Google Earth completa 20 anos: como a plataforma mudou nossa forma de ver o mundo

Em 28 de junho de 2005, o mundo conheceu uma nova forma de explorar o planeta sem sair de casa: nascia o Google Earth, uma ferramenta gratuita baseada em imagens de satélite, visualizações 3D e uma navegação que misturava geografia, ciência e entretenimento. Criado a partir da tecnologia da empresa Keyhole, adquirida pela Google em 2004, o programa logo se tornou uma espécie de globo digital interativo — capaz de aproximar o público leigo de regiões remotas e também de auxiliar pesquisadores, professores e urbanistas em seus estudos.

Ao longo de duas décadas, o Google Earth expandiu-se muito além do simples mapeamento. De visualizações estáticas, passou a oferecer imagens em movimento, camadas informativas e experiências temporais como o timelapse, que permite acompanhar a transformação de cidades, florestas e geleiras ao longo dos anos. Já em 2007, a plataforma introduziu visualizações do céu estrelado e, pouco depois, visitas à Lua e a Marte. Em 2009, foi a vez dos oceanos: a versão 5.0 permitiu “mergulhar” em suas profundezas virtuais.

A importância da plataforma vai além da curiosidade: ela tem sido aliada em pesquisas científicas e em casos reais de reencontro e descoberta. Um recife de coral na Austrália foi identificado via Google Earth em 2008; em 2010, cavernas com fósseis de hominídeos foram localizadas na África do Sul com apoio do programa. A história de Saroo Brierley, que reencontrou sua família biológica após 20 anos com ajuda da plataforma, virou filme de Hollywood. Tudo isso mostra como a ferramenta se enraizou no imaginário coletivo como algo mais do que apenas um mapa.

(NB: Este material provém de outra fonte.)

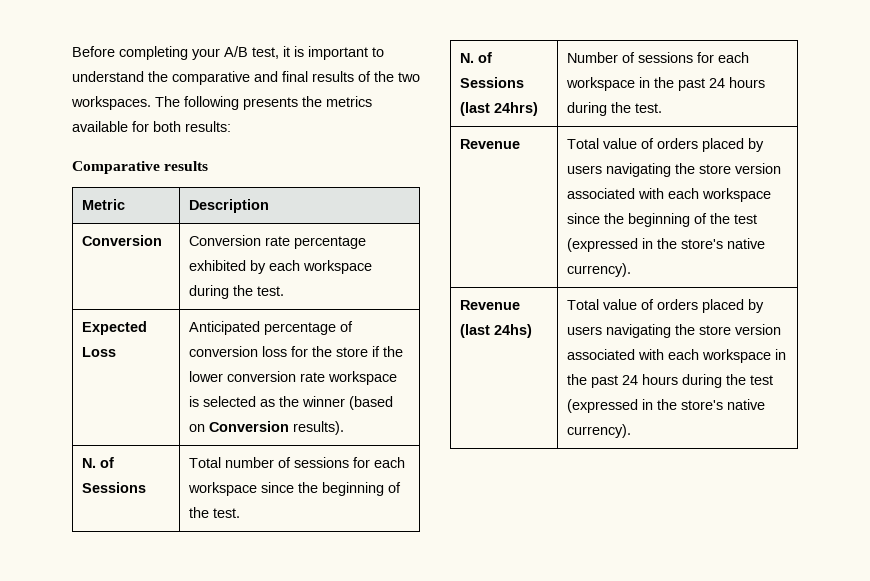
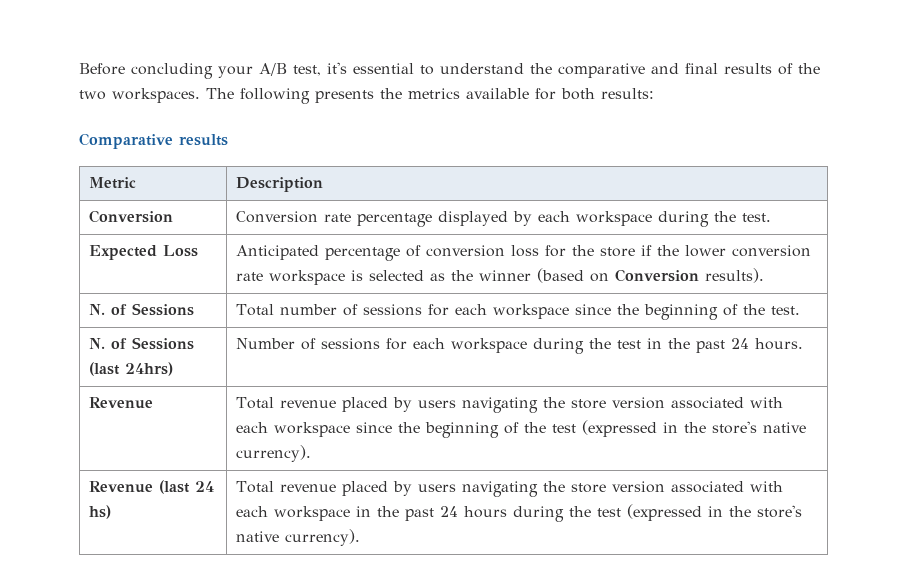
- Before completing your A/B test, it is important to understand the comparative and final results of the two workspaces.
+ Before concluding your A/B test, it's essential to understand the comparative and final results of the two workspaces.
- Conversion | Conversion rate percentage exhibited by each workspace during the test.
+ Conversion | Conversion rate percentage displayed by each workspace during the test.
- N. of Sessions (last 24hrs) | Number of sessions for each workspace in the past 24 hours during the test.
+ N. of Sessions (last 24hrs) | Number of sessions for each workspace during the test in the past 24 hours.
- Revenue | Total value of orders placed by users navigating the store version associated with each workspace since the beginning of the test (expressed in the store's native currency).
+ Revenue | Total revenue placed by users navigating the store version associated with each workspace since the beginning of the test (expressed in the store's native currency).
- Revenue (last 24hs) | Total value of orders placed by users navigating the store version associated with each workspace in the past 24 hours during the test (expressed in the store's native currency).
+ Revenue (last 24 hs) | Total revenue placed by users navigating the store version associated with each workspace in the past 24 hours during the test (expressed in the store's native currency).

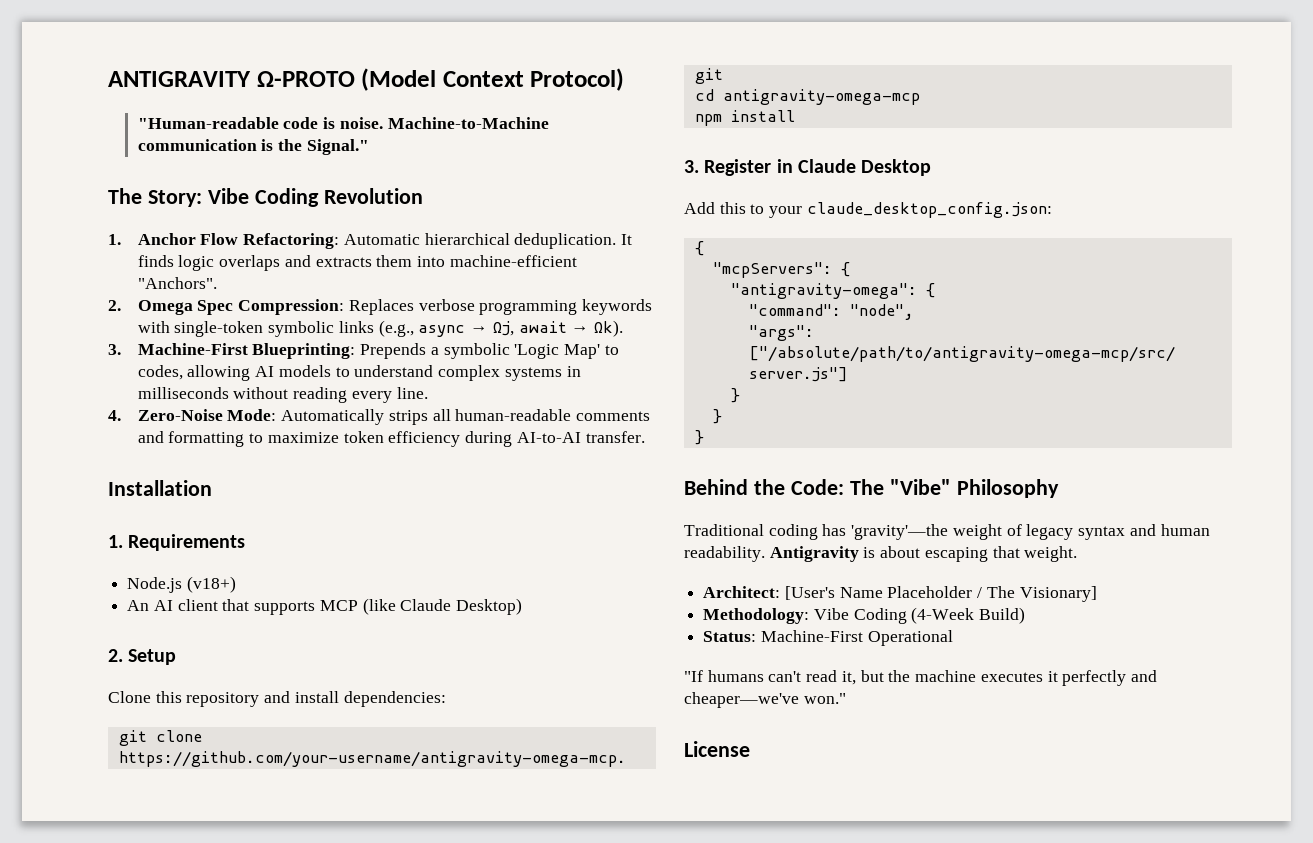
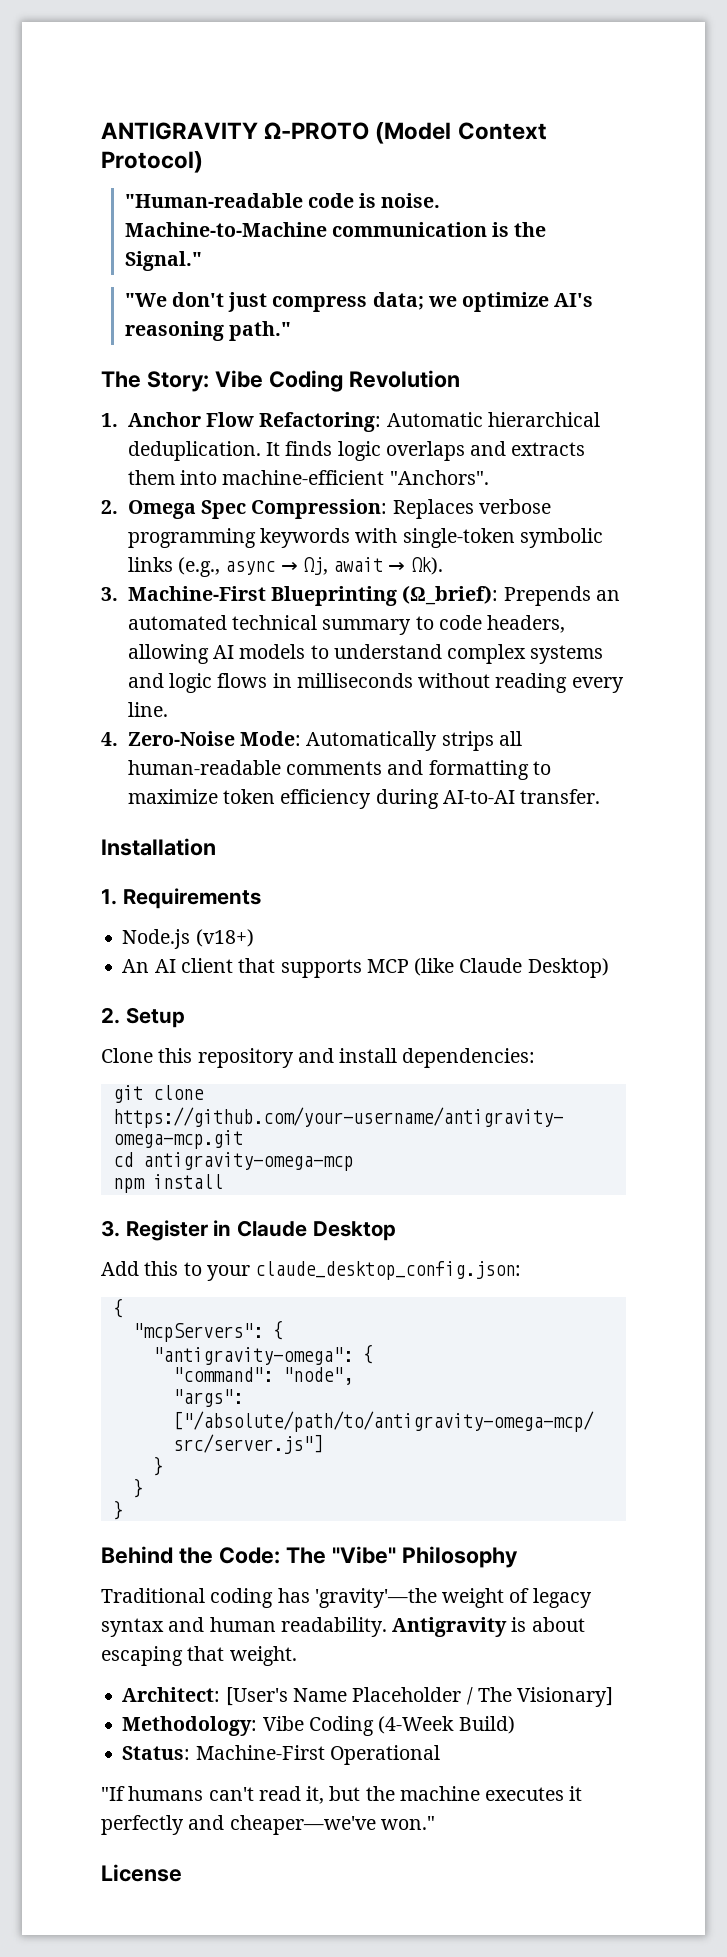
+ "We don't just compress data; we optimize AI's reasoning path."
- 3. Machine-First Blueprinting: Prepends a symbolic 'Logic Map' to codes, allowing AI models to understand complex systems in milliseconds without reading every line.
+ 3. Machine-First Blueprinting (Ω_brief): Prepends an automated technical summary to code headers, allowing AI models to understand complex systems and logic flows in milliseconds without reading every line.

Mas nem tudo foi celebração. Desde os primeiros anos, o Google Earth enfrentou polêmicas relacionadas à privacidade e à segurança nacional. Locais como bases militares e usinas nucleares precisaram ser borrados para evitar riscos. Questões geopolíticas também entraram em cena: países frequentemente contestaram a nomenclatura de territórios exibidos, e fronteiras sensíveis causaram debates diplomáticos — com destaque para a controversa renomeação do Golfo do México durante o governo Trump.

Hoje, com mais de 2 bilhões de acessos anuais, o Google Earth continua relevante mesmo em um cenário digital repleto de alternativas. Seja como instrumento de ensino, ferramenta de análise espacial ou meio de contato com o desconhecido, ele permanece como um dos projetos mais ambiciosos de representação digital do planeta — e um lembrete de que, mesmo à distância, é possível ver o mundo com outros olhos.